What do you do when things get tough?
Are those strategies actually helping, or just giving temporary relief?
2. Replace Negative Strategies With Positive Ones.
If you tend to isolate, reach out instead.
If you procrastinate, break tasks into smaller, manageable steps.
3. Practice Positive Coping Skills Consistently.
Build them into your routines.
Use them not only during crises, but also during regular challenges.
4. Talk About It.
It’s okay to discuss how you cope with stress.
Sharing your experiences helps you recognize what’s working and what isn’t.
💬 “Coping is a skill. The more you practice, the better you get.”
📌 What To Do Today
Identify your current coping strategies. Write them down.
Choose one negative strategy to replace with a positive one.
Create a simple plan for using your new strategy when things get tough.
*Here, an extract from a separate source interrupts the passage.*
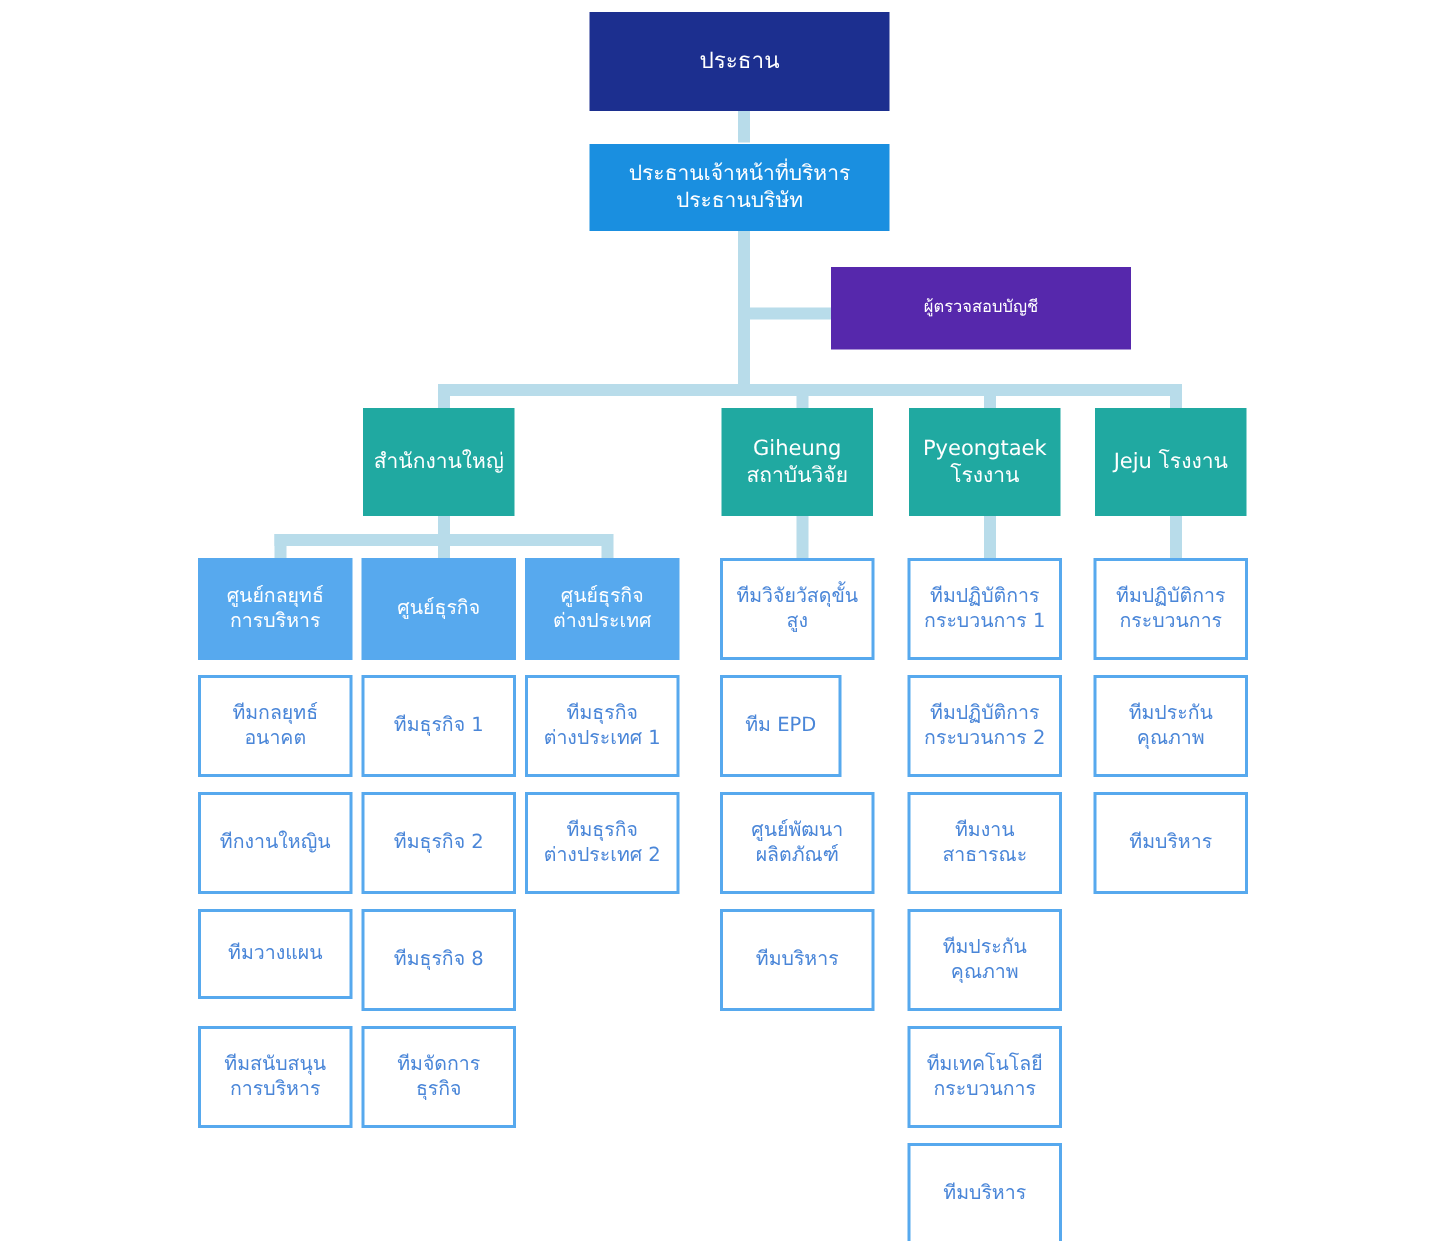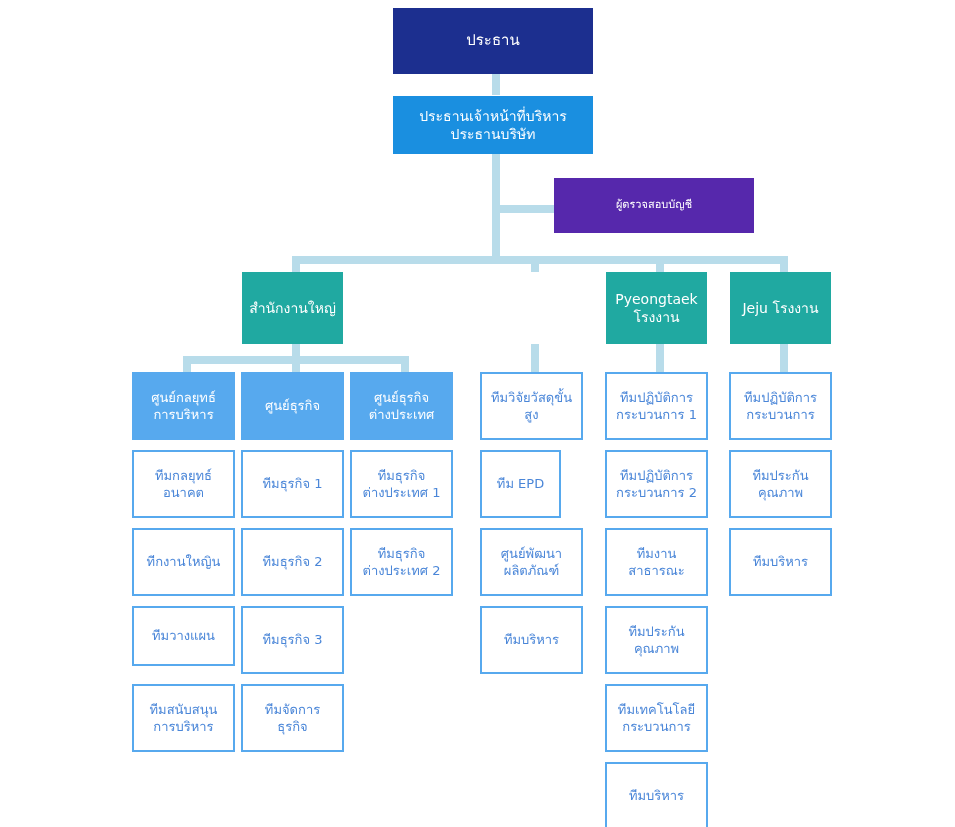"Giheung" div.node { html: none -> <div>Giheung สถาบันวิจัย</div> }
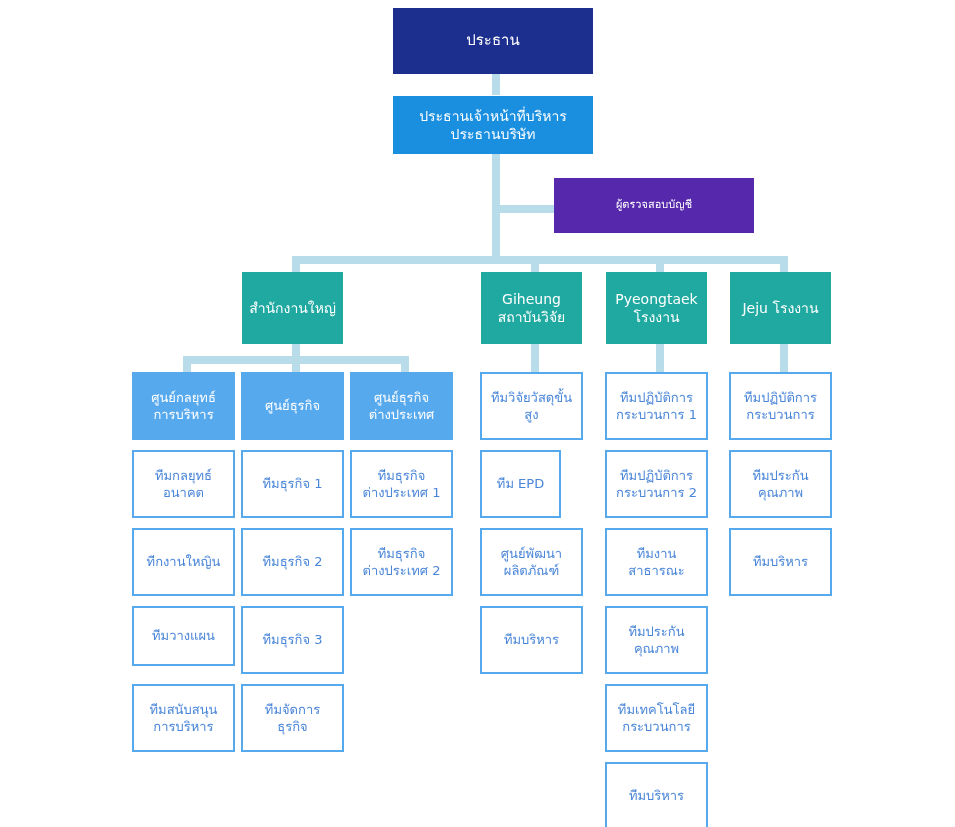"ทีมธุรกิจ 3" div.node { text: 3 -> 8 }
Talk about it with someone you trust.
💡 Every challenge is an opportunity to build strength. Make sure you’re using the right tools.
🧠 Take These With You:
❤️ “Positive coping strategies build resilience. Negative ones tear you down.”
❤️ “The goal isn’t to avoid stress. It’s to handle it better.”
❤️ “What you do in hard moments matters more than the hard moments themselves.”
❤️ “You have the power to choose healthier ways to cope.”